Exercise brief
Copy each line in the data that includes the word "Earrings".

Start of Exercise input

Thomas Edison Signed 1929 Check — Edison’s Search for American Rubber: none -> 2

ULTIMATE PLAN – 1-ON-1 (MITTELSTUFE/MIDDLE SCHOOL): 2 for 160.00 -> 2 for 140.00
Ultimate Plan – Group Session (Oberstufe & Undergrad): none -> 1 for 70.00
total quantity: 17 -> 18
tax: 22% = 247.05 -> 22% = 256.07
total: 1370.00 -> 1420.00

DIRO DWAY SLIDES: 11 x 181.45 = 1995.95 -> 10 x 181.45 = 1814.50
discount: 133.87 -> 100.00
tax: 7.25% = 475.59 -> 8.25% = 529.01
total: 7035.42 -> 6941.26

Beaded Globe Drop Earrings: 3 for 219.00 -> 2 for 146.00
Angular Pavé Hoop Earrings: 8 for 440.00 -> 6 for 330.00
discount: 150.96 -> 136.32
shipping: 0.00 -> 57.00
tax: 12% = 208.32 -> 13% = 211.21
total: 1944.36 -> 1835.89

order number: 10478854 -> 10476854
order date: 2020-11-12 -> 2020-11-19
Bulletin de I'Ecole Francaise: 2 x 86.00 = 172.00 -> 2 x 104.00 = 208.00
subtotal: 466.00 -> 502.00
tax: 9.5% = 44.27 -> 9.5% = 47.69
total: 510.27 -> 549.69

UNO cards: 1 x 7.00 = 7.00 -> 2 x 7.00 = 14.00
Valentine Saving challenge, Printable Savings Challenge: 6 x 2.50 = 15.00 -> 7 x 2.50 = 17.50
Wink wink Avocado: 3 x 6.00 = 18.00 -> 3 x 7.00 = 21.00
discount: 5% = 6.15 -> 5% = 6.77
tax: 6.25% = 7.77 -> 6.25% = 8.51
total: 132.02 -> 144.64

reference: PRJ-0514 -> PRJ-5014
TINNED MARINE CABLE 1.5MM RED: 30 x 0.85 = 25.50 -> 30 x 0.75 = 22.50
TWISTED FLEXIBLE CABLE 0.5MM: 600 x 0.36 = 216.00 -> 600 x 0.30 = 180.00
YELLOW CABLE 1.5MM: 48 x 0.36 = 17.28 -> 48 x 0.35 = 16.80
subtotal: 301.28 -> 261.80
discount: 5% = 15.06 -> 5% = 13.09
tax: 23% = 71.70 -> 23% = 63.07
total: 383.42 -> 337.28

End of Exercise input

Answer to the exercise
Beaded Globe Drop Earrings: 3 for 219.00 -> 2 for 146.00
Angular Pavé Hoop Earrings: 8 for 440.00 -> 6 for 330.00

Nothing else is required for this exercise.